## Directions for this task
Search the records for lines that contain the word "code". Copy them all.

## Dataset
----------------
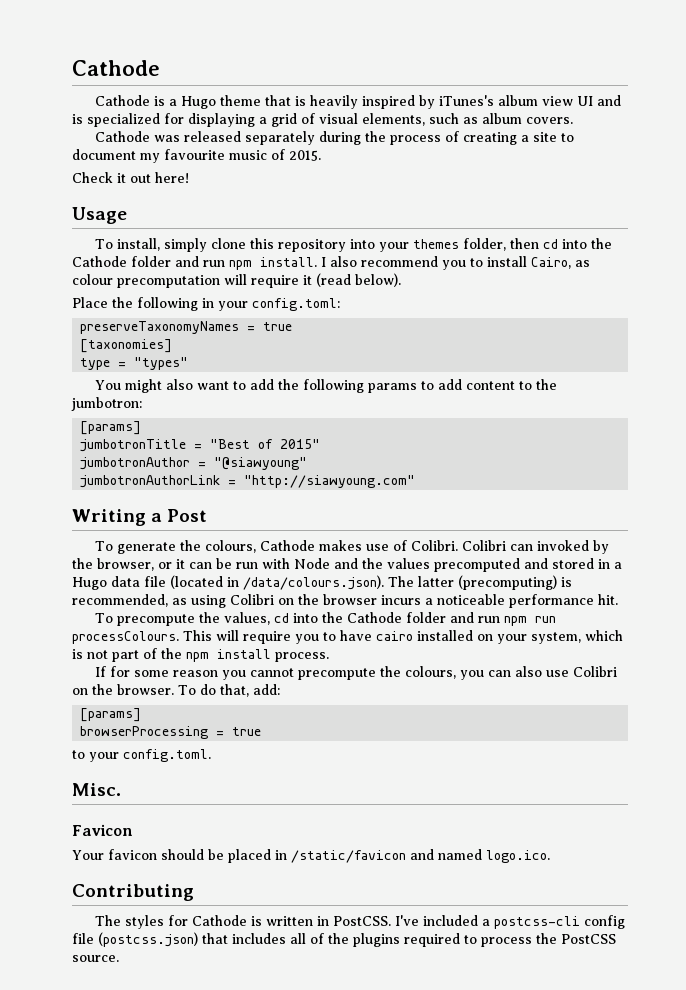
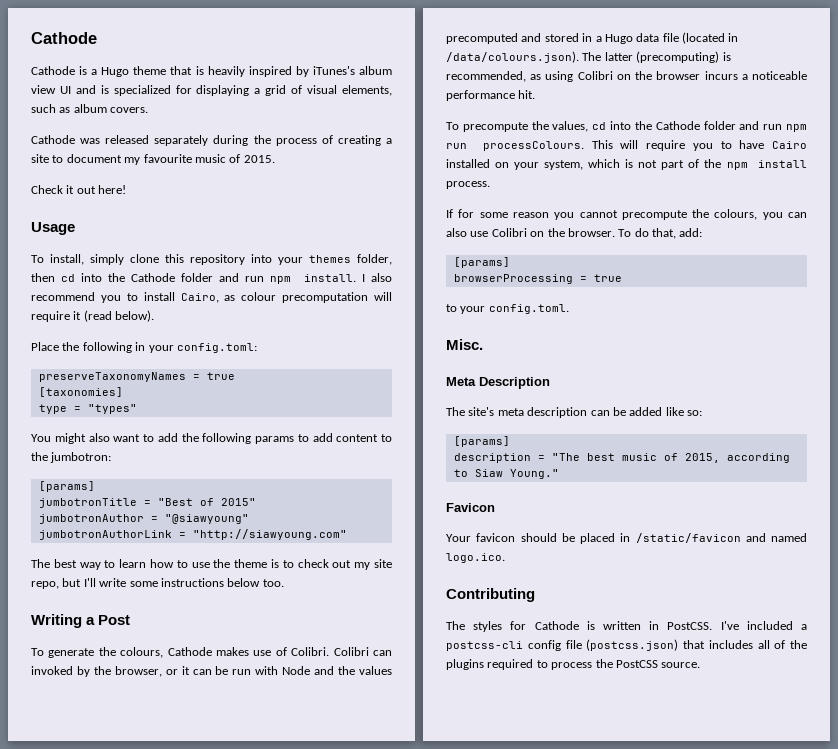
+ The best way to learn how to use the theme is to check out my site repo, but I'll write some instructions below too.
- This will require you to have cairo installed on your system, which is not part of the npm install process.
+ This will require you to have Cairo installed on your system, which is not part of the npm install process.
+ Meta Description
+ The site's meta description can be added like so:
+ [params]
+ description = "The best music of 2015, according to Siaw Young."

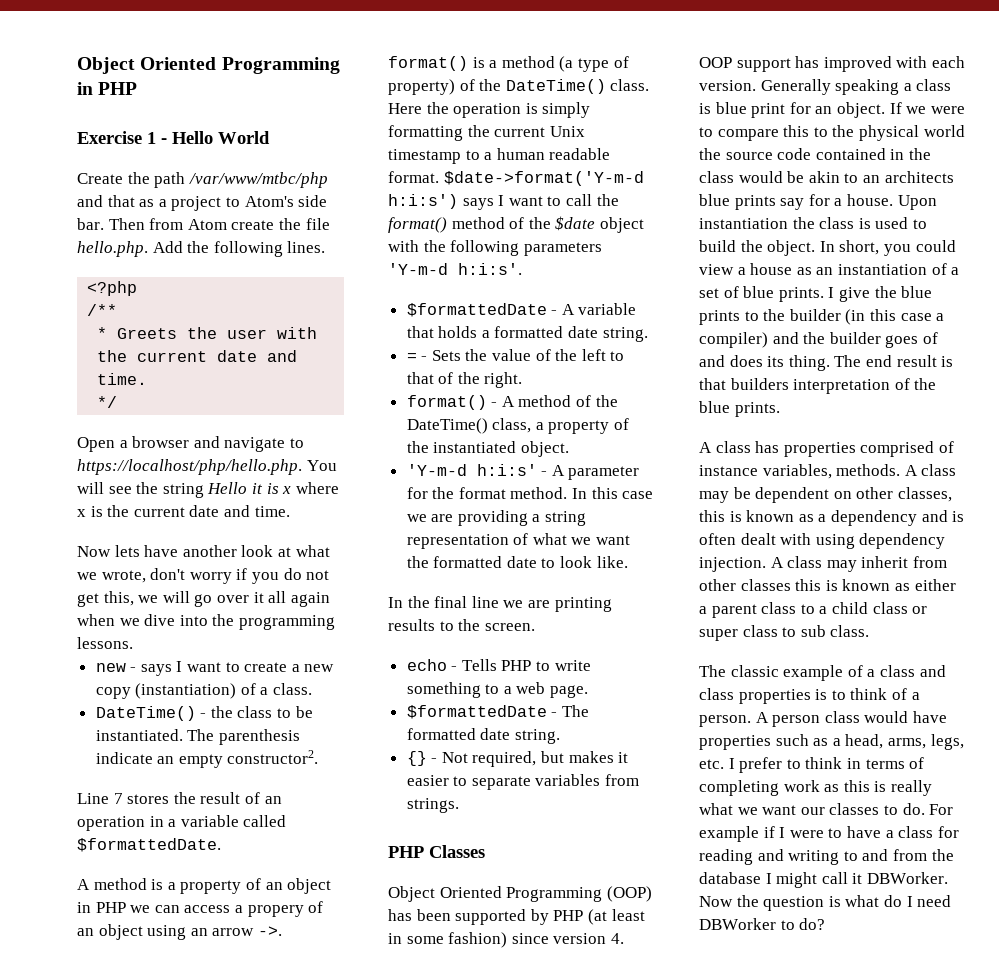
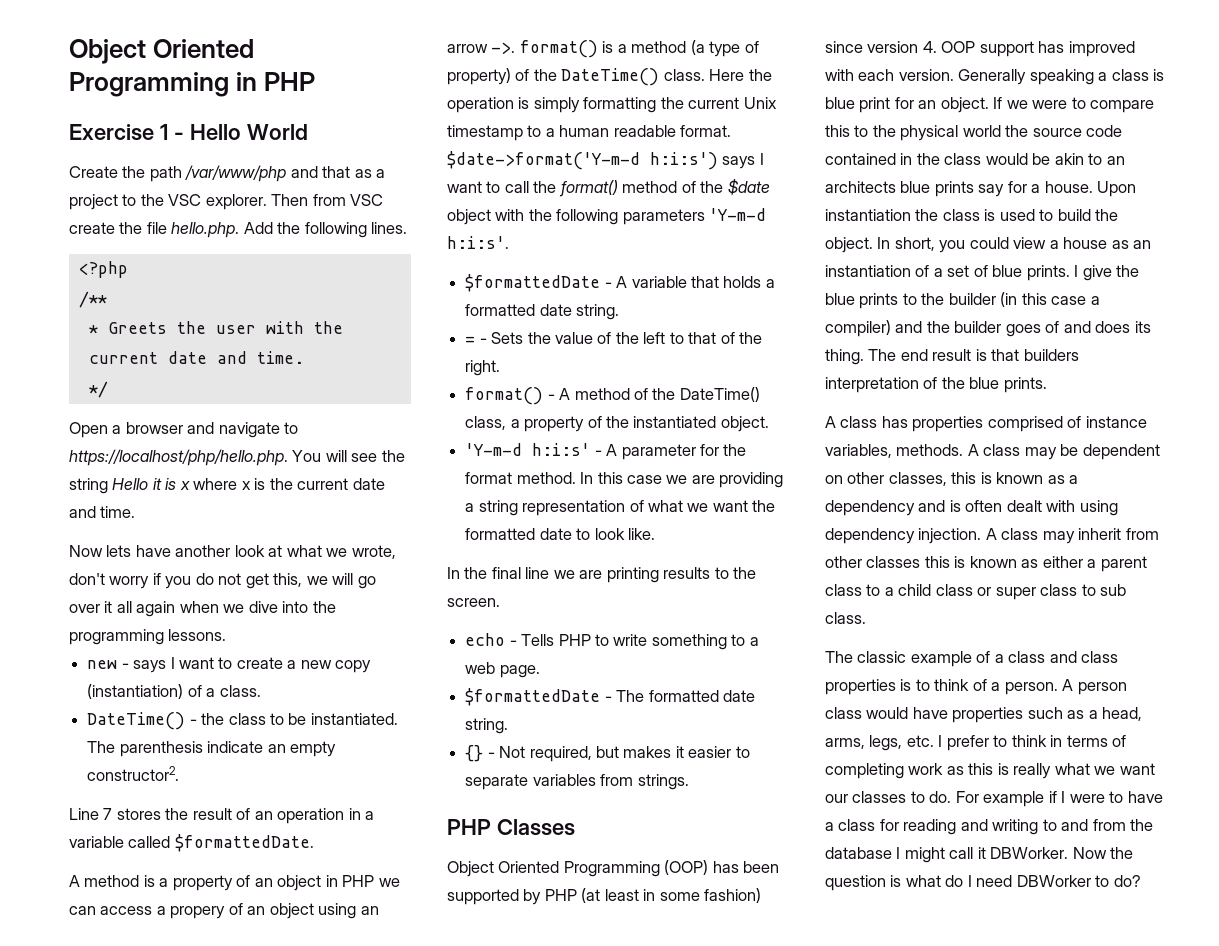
- Create the path /var/www/mtbc/php and that as a project to Atom's side bar.
+ Create the path /var/www/php and that as a project to the VSC explorer.
- Then from Atom create the file hello.php. Add the following lines.
+ Then from VSC create the file hello.php. Add the following lines.

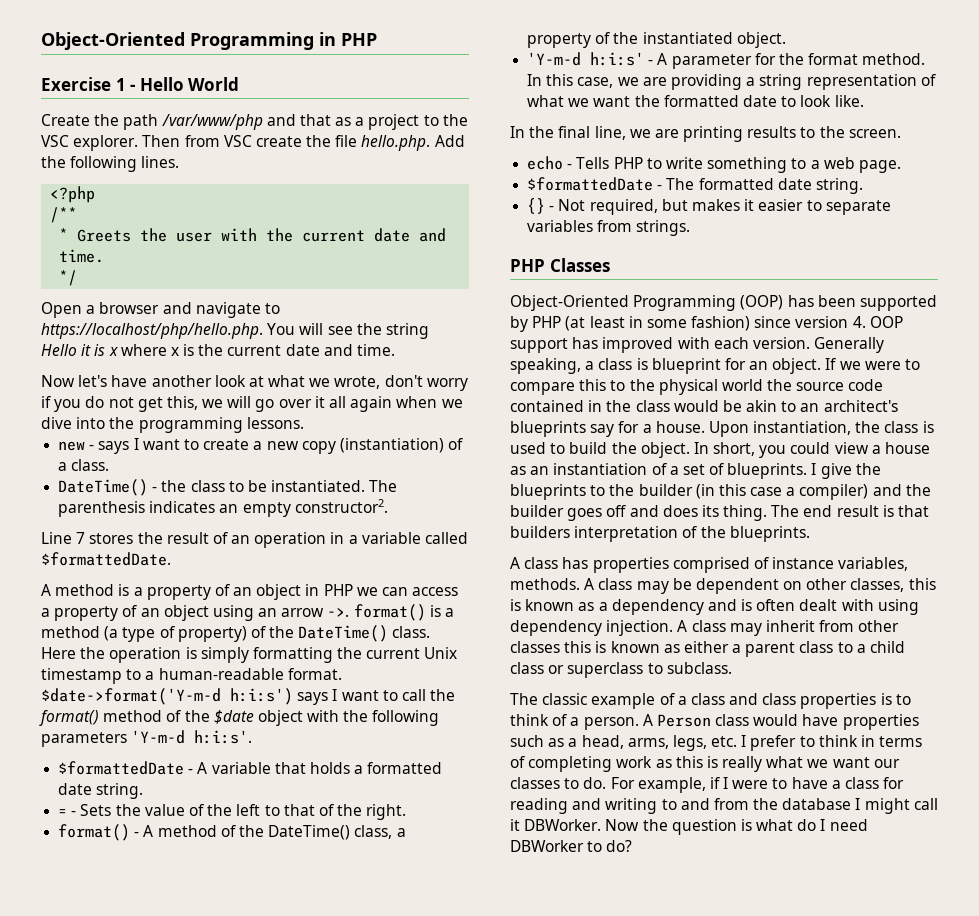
- Object Oriented Programming in PHP
+ Object-Oriented Programming in PHP
- Now lets have another look at what we wrote, don't worry if you do not get this, we will go over it all again when we dive into the programming lessons.
+ Now let's have another look at what we wrote, don't worry if you do not get this, we will go over it all again when we dive into the programming lessons.
- The parenthesis indicate an empty constructor2.
+ The parenthesis indicates an empty constructor2.
- A method is a property of an object in PHP we can access a propery of an object using an arrow ->. format() is a method (a type of property) of the DateTime() class.
+ A method is a property of an object in PHP we can access a property of an object using an arrow ->. format() is a method (a type of property) of the DateTime() class.
- Here the operation is simply formatting the current Unix timestamp to a human readable format.
+ Here the operation is simply formatting the current Unix timestamp to a human-readable format.
- In this case we are providing a string representation of what we want the formatted date to look like.
+ In this case, we are providing a string representation of what we want the formatted date to look like.
- In the final line we are printing results to the screen.
+ In the final line, we are printing results to the screen.
- Object Oriented Programming (OOP) has been supported by PHP (at least in some fashion) since version 4. OOP support has improved with each version.
+ Object-Oriented Programming (OOP) has been supported by PHP (at least in some fashion) since version 4. OOP support has improved with each version.
- Generally speaking a class is blue print for an object.
+ Generally speaking, a class is blueprint for an object.
- If we were to compare this to the physical world the source code contained in the class would be akin to an architects blue prints say for a house.
+ If we were to compare this to the physical world the source code contained in the class would be akin to an architect's blueprints say for a house.
- Upon instantiation the class is used to build the object.
+ Upon instantiation, the class is used to build the object.
- In short, you could view a house as an instantiation of a set of blue prints.
+ In short, you could view a house as an instantiation of a set of blueprints.
- I give the blue prints to the builder (in this case a compiler) and the builder goes of and does its thing.
+ I give the blueprints to the builder (in this case a compiler) and the builder goes off and does its thing.
- The end result is that builders interpretation of the blue prints.
+ The end result is that builders interpretation of the blueprints.
- A class may inherit from other classes this is known as either a parent class to a child class or super class to sub class.
+ A class may inherit from other classes this is known as either a parent class to a child class or superclass to subclass.
- A person class would have properties such as a head, arms, legs, etc. I prefer to think in terms of completing work as this is really what we want our classes to do.
+ A Person class would have properties such as a head, arms, legs, etc. I prefer to think in terms of completing work as this is really what we want our classes to do.
- For example if I were to have a class for reading and writing to and from the database I might call it DBWorker.
+ For example, if I were to have a class for reading and writing to and from the database I might call it DBWorker.

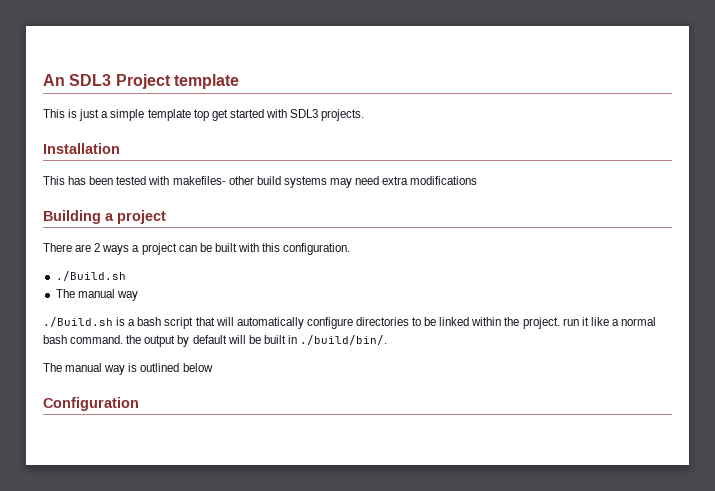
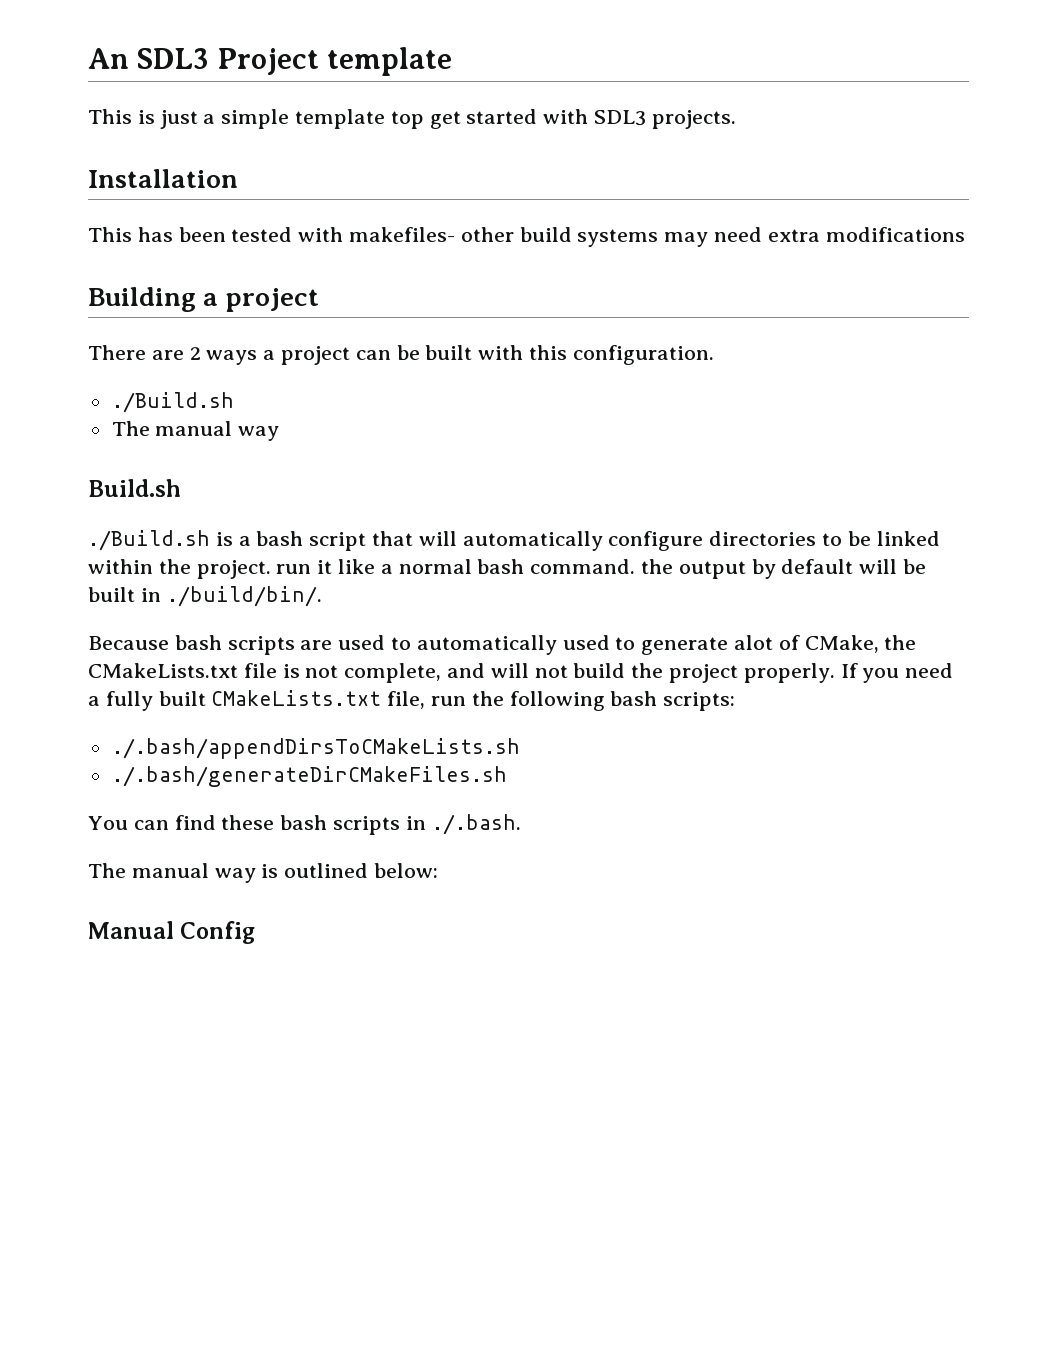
+ Build.sh
+ Because bash scripts are used to automatically used to generate alot of CMake, the CMakeLists.txt file is not complete, and will not build the project properly. If you need a fully built CMakeLists.txt file, run the following bash scripts:
+ ./.bash/appendDirsToCMakeLists.sh
+ ./.bash/generateDirCMakeFiles.sh
+ You can find these bash scripts in ./.bash.
- The manual way is outlined below
- Configuration
+ The manual way is outlined below:
+ Manual Config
----------------
## Solution for this task
- If we were to compare this to the physical world the source code contained in the class would be akin to an architects blue prints say for a house.
+ If we were to compare this to the physical world the source code contained in the class would be akin to an architect's blueprints say for a house.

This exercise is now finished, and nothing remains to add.